Virtual systems restarted (uptime low)-cisco-nxos

Virtual systems restarted (uptime low)-cisco-nxos

Vendor: cisco

OS: nxos

Description:
Indeni will alert when a virtual system has restarted.

Remediation Steps:
Determine why the virtual system(s) was restarted.
|
|1. Use the “show version” or “show system reset-reason” NX-OS commands to display the reason for the reload
|2. Use the “show cores” command to determine if a core file was recorded during the unexpected reboot
|3. Run the “show process log” command to display the processes and if a core was created.
|4. With the show logging command, review the events that happened close to the time of reboot

How does this work?
This script logs in to the Cisco Nexus switch using SSH and retrieves the output of the “show version” command. The output includes the device’s uptime as well as additional hardware and software related details.

Why is this important?
Capture the uptime of the device. If the uptime is lower than the previous sample, the device must have reloaded.

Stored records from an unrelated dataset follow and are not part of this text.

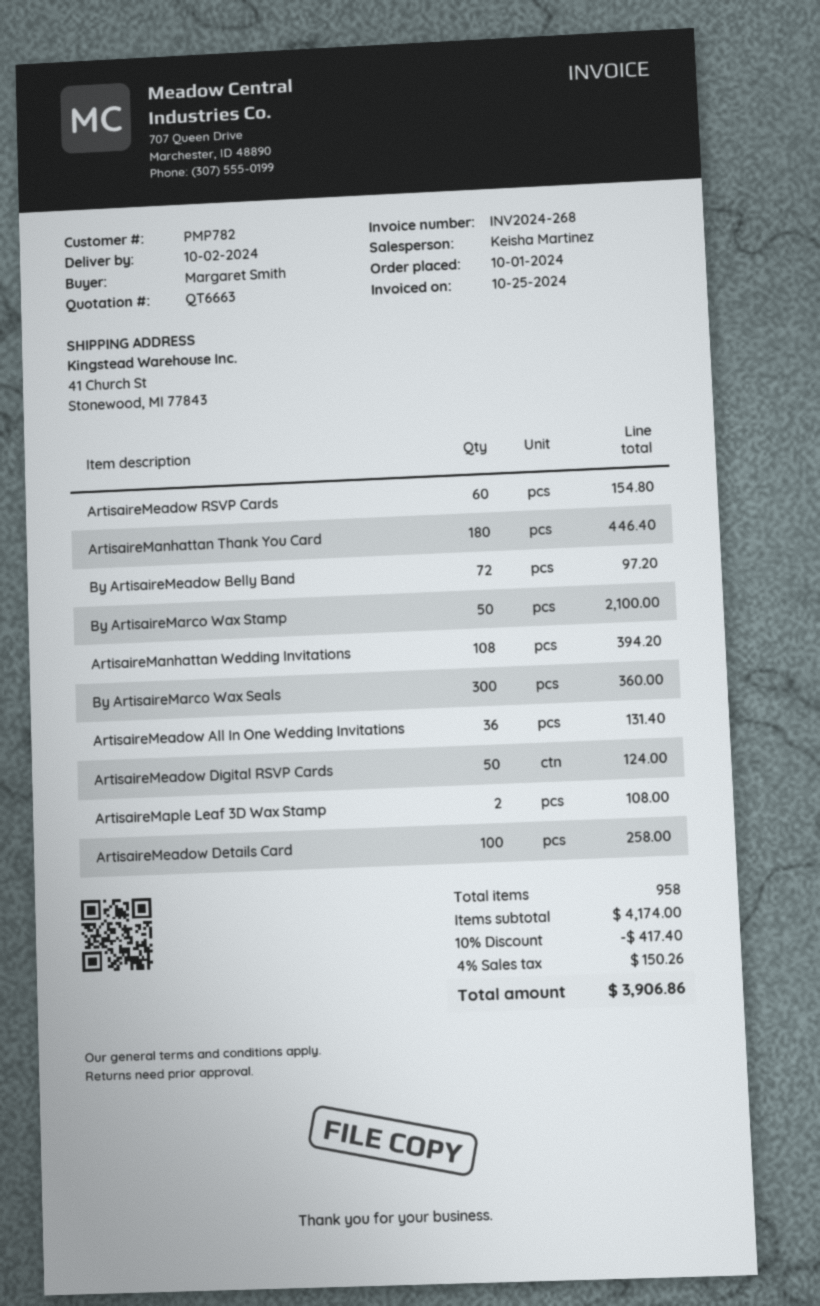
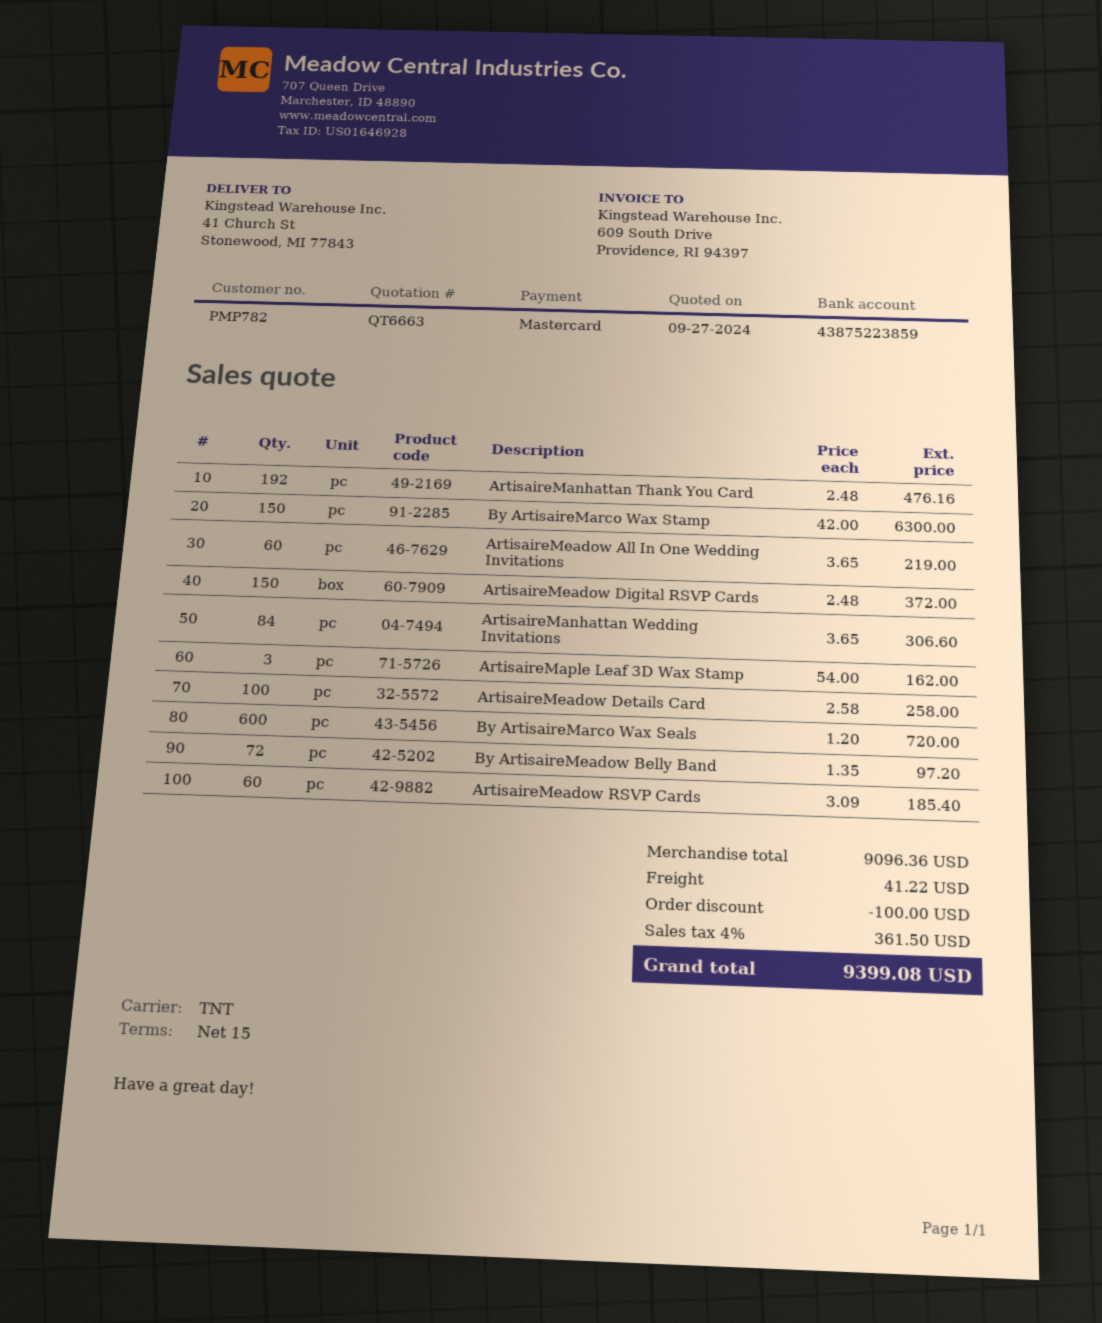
ArtisaireMeadow RSVP Cards: 60 for 154.80 -> 60 for 185.40
ArtisaireManhattan Thank You Card: 180 for 446.40 -> 192 for 476.16
By ArtisaireMarco Wax Stamp: 50 for 2100.00 -> 150 for 6300.00
ArtisaireManhattan Wedding Invitations: 108 for 394.20 -> 84 for 306.60
By ArtisaireMarco Wax Seals: 300 for 360.00 -> 600 for 720.00
ArtisaireMeadow All In One Wedding Invitations: 36 for 131.40 -> 60 for 219.00
ArtisaireMeadow Digital RSVP Cards: 50 for 124.00 -> 150 for 372.00
ArtisaireMaple Leaf 3D Wax Stamp: 2 for 108.00 -> 3 for 162.00
subtotal: 4174.00 -> 9096.36
discount: 417.40 -> 100.00
shipping: none -> 41.22
tax: 4% = 150.26 -> 4% = 361.50
total: 3906.86 -> 9399.08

Without Indeni how would you find this?
The administrator would have to manually log into the Nexus switch and run the “show version” NX-OS command to review the uptime and the last time/reason that it has been reloaded.

nexus-show-version

name: nexus-show-version
description: Nexus show version
type: monitoring
monitoring_interval: 5 minutes
requires:
    vendor: cisco
    os.name: nxos
comments:
    uptime-milliseconds:
        why: |
            Capture the uptime of the device. If the uptime is lower than the previous sample, the device must have reloaded.
        how: |
            This script logs in to the Cisco Nexus switch using SSH and retrieves the output of the "show version" command. The output includes the device's uptime as well as additional hardware and software related details.
        without-indeni: |
            The administrator would have to manually log into the Nexus switch  and run the "show version" NX-OS command to review the uptime and the last time/reason that it has been reloaded.
        can-with-snmp: true
        can-with-syslog: true
    vendor:
        why: |
            Capture the device vendor name.
        how: |
            This script logs in to the Cisco Nexus switch using SSH and retrieves the output of the "show version" command. The output includes the device's hardware and software related details.
        without-indeni: |
            The administrator would have to manually log into the Nexus switch and run the "show version" NX-OS command to capture hardware/software information such as vendor name, OS name, OS version and hostname.
        can-with-snmp: true
        can-with-syslog: false
    os-name:
        why: |
            Capture the device operating system name.
        how: |
            This script logs in to the Cisco Nexus switch using SSH and retrieves the output of the "show version" command. The output includes the device's hardware and software related details.
        without-indeni: |
            The administrator would have to manually log into the Nexus switch and run the "show version" NX-OS command to capture hardware/software information such as vendor name, OS name, OS version and hostname.
        can-with-snmp: true
        can-with-syslog: false
    os-version:
        why: |
            Capture the device operating system version. The version should be the same across all members of a vPC (cluster).
        how: |
            This script logs in to the Cisco Nexus switch using SSH and retrieves the output of the "show version" command. The output includes the device's hardware and software related details.
        without-indeni: |
            The administrator would have to manually log into the Nexus switch and run the "show verion" NX-OS command to capture hardware/software information such as vendor name, OS name, OS version and hostname.
        can-with-snmp: true
        can-with-syslog: false
    hostname:
        why: |
            Capture the device hostname.
        how: |
            This script logs in to the Cisco Nexus switch using SSH and retrieves the output of the "show version" command. The output includes the device's hardware and software related details.
        without-indeni: |
            The administrator would have to manually log into the Nexus switch and run the "show version" NX-OS command to capture hardware/software information such as vendor name, OS name, OS version and hostname.
        can-with-snmp: true
        can-with-syslog: false
steps:
-   run:
        type: SSH
        command: show version
    parse:
        type: AWK
        file: show_version.parser.1.awk

cross_vendor_uptime_low_vsx

// Deprecation warning : Scala template-based rules are deprecated. Please use YAML format rules instead.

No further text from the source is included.